_EXERCISE REQUIREMENTS_.
Go to the line below containing "serving album cover images" and print exactly from there through the line containing "URLs for security", both included. Print nothing else.

_DATA FOR ANALYSIS_.
----------------------------------------
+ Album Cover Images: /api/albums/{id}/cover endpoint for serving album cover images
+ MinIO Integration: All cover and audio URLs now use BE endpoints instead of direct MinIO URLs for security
----------------------------------------
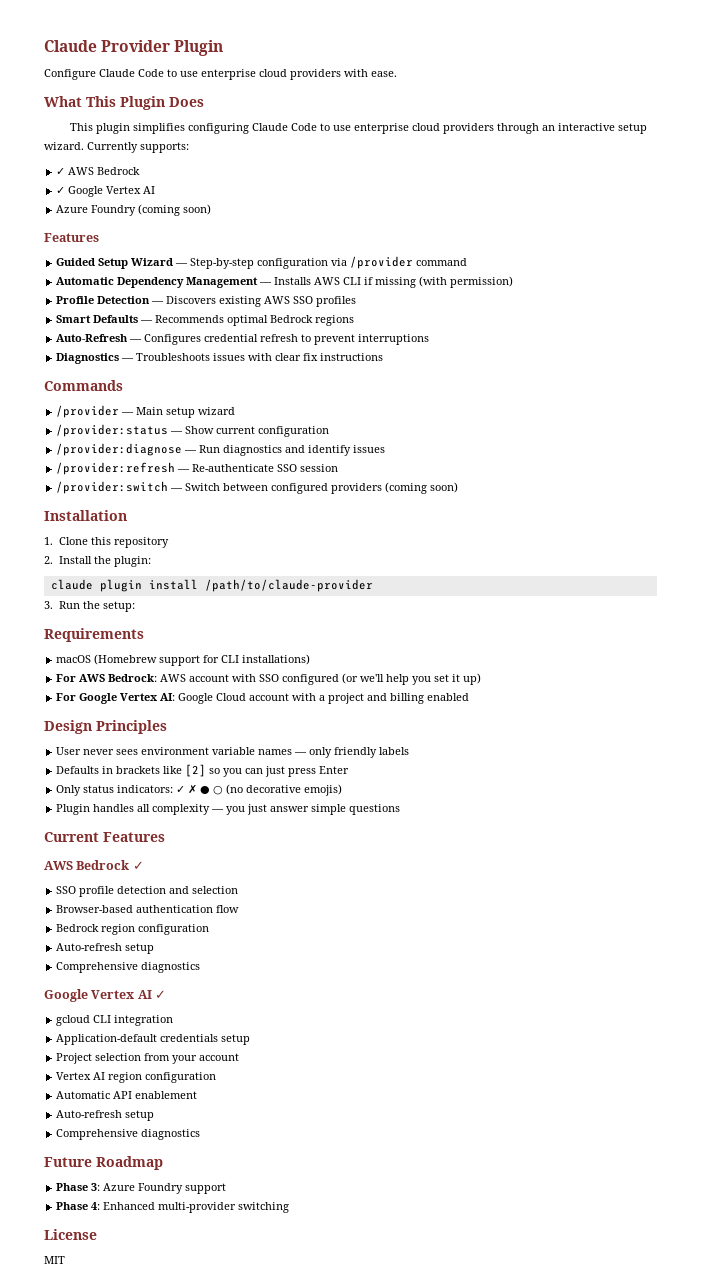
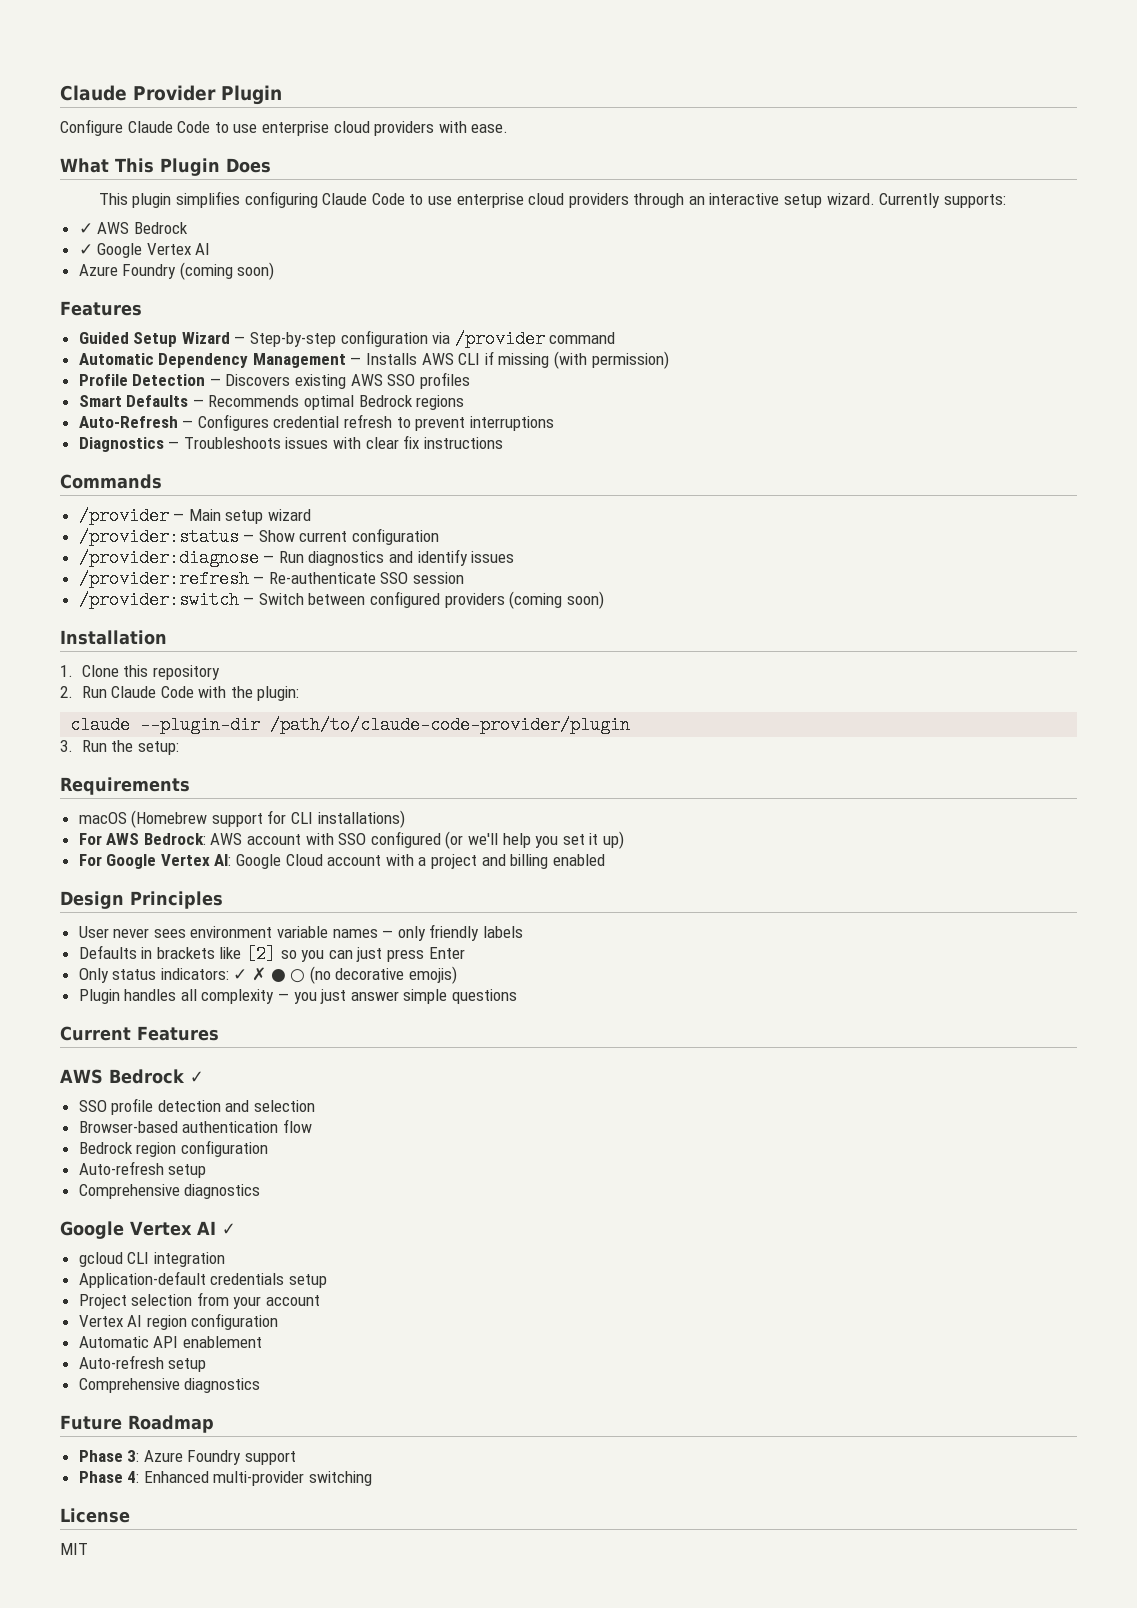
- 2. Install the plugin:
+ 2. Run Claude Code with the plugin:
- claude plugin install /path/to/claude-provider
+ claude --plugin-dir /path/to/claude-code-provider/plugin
----------------------------------------
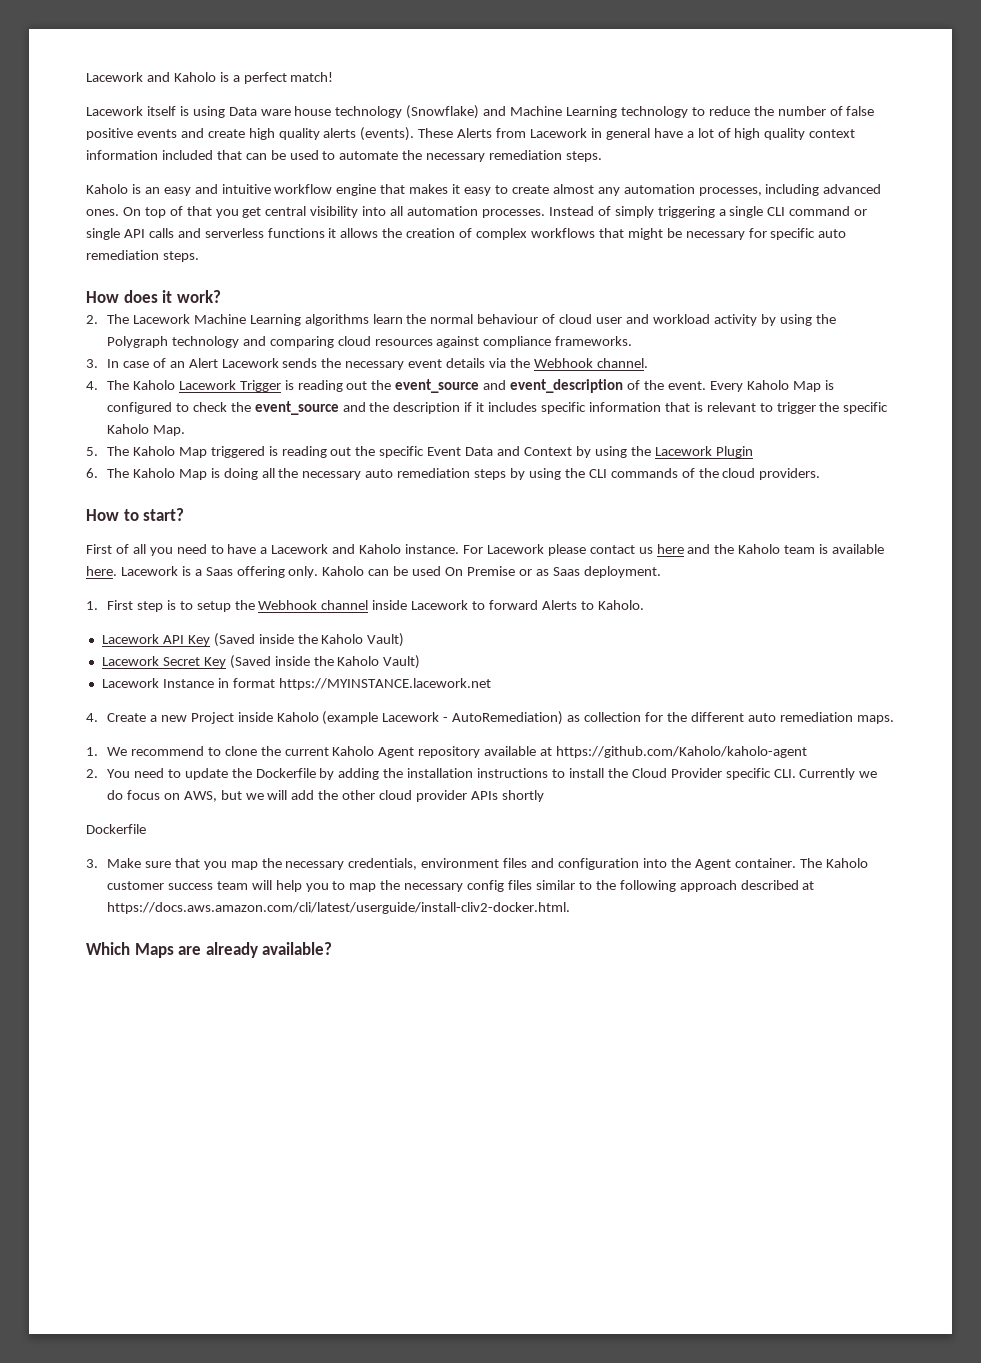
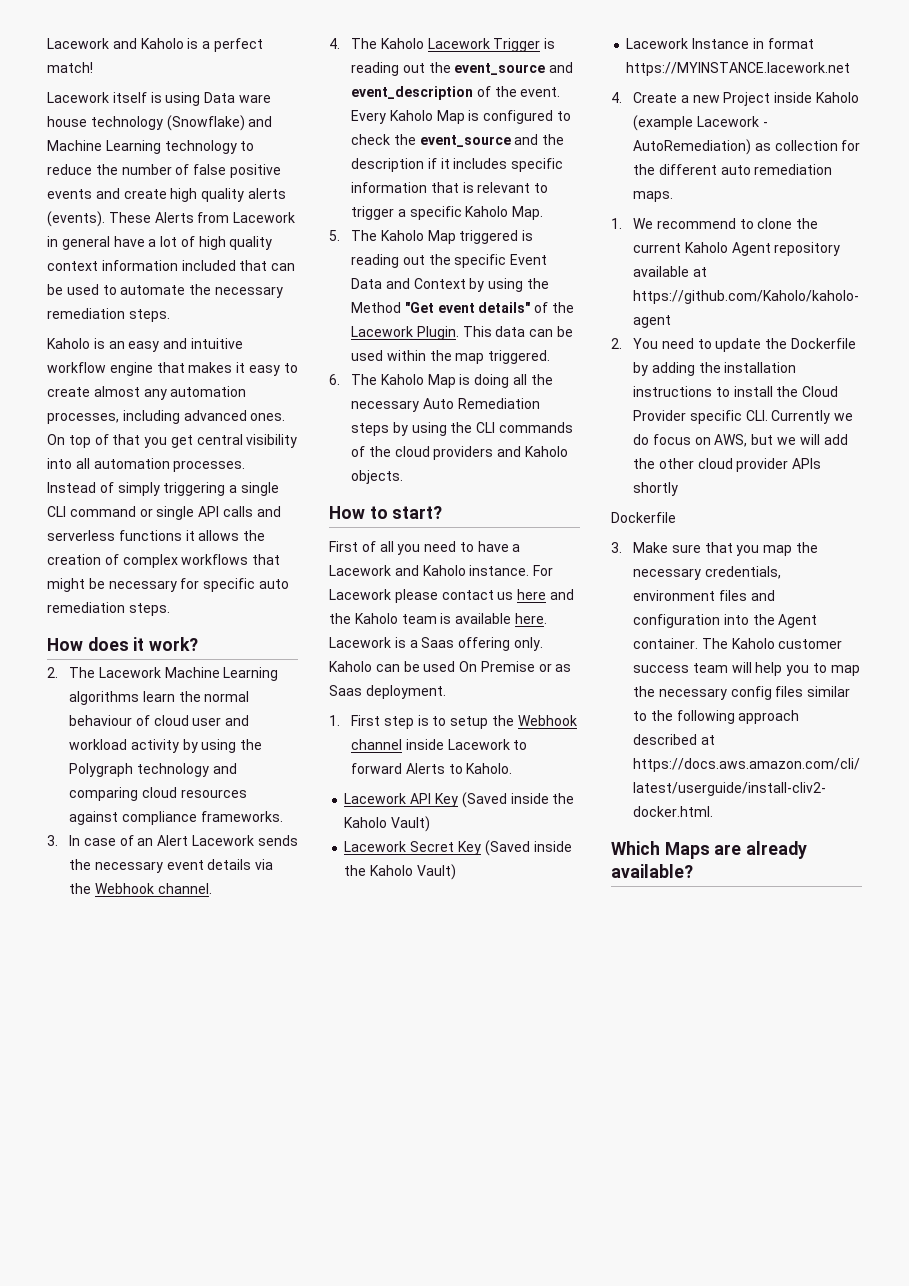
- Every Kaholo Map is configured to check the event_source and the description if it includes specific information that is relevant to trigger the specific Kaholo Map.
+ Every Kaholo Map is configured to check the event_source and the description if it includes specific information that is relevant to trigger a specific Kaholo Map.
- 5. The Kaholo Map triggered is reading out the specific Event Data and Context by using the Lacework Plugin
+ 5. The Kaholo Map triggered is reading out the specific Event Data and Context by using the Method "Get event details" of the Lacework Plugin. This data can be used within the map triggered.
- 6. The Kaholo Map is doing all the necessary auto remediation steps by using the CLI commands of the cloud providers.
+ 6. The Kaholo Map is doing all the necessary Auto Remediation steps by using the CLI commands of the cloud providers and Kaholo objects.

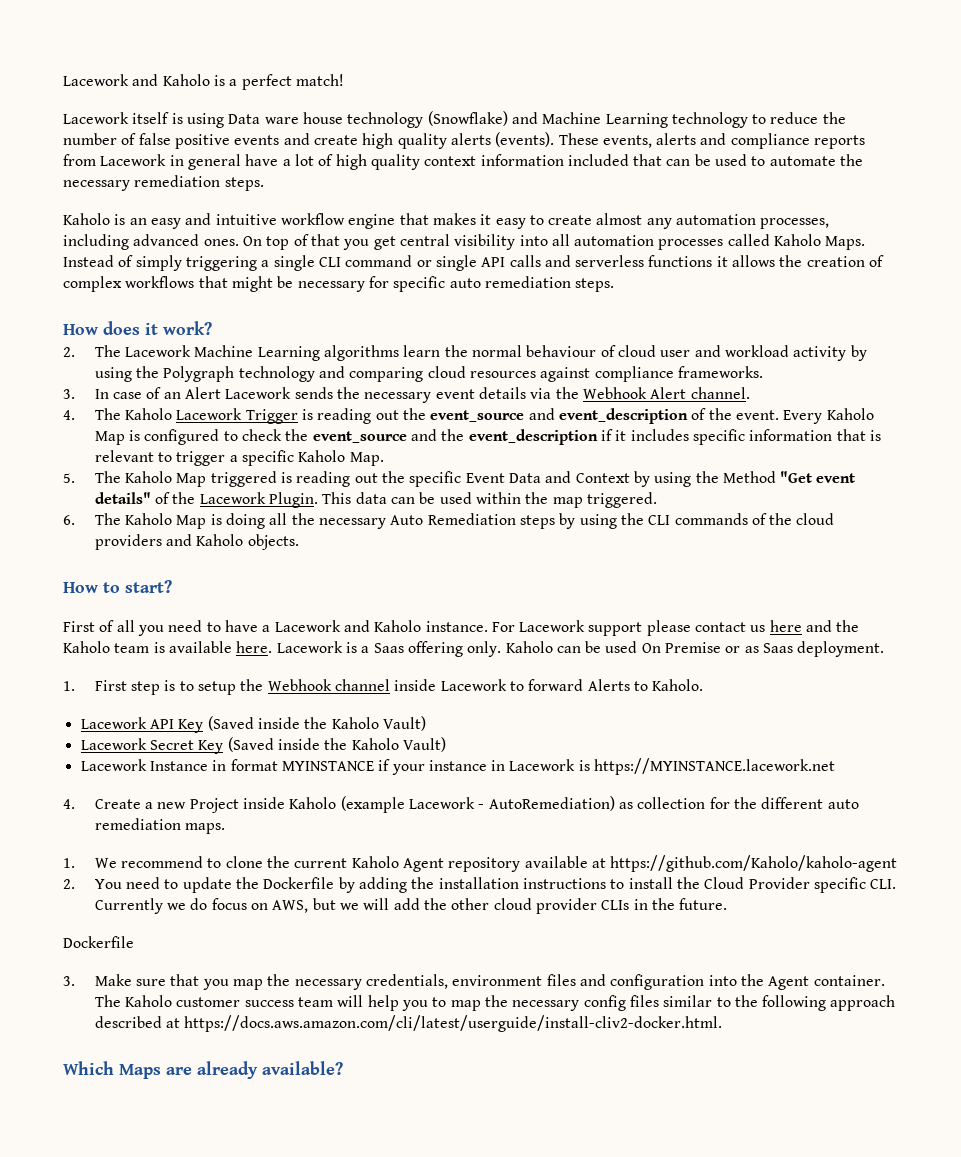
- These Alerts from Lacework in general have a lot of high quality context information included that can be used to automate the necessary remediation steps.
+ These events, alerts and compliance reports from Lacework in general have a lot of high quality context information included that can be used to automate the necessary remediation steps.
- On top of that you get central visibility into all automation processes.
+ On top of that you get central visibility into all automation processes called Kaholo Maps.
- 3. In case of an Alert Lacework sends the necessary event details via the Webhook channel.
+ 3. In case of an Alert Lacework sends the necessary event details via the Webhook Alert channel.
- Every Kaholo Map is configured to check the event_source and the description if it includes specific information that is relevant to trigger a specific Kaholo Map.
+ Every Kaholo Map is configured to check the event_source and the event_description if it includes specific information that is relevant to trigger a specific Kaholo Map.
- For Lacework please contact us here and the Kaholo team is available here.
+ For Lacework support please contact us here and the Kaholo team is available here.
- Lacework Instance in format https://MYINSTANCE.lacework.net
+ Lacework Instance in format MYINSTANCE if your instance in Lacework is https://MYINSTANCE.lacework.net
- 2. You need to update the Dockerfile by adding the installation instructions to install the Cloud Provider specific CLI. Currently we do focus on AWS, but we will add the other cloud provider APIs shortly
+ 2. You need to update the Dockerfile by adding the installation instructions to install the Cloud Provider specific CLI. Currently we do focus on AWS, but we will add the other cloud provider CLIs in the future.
----------------------------------------
_PROBLEM SOLUTION_.
+ Album Cover Images: /api/albums/{id}/cover endpoint for serving album cover images
+ MinIO Integration: All cover and audio URLs now use BE endpoints instead of direct MinIO URLs for security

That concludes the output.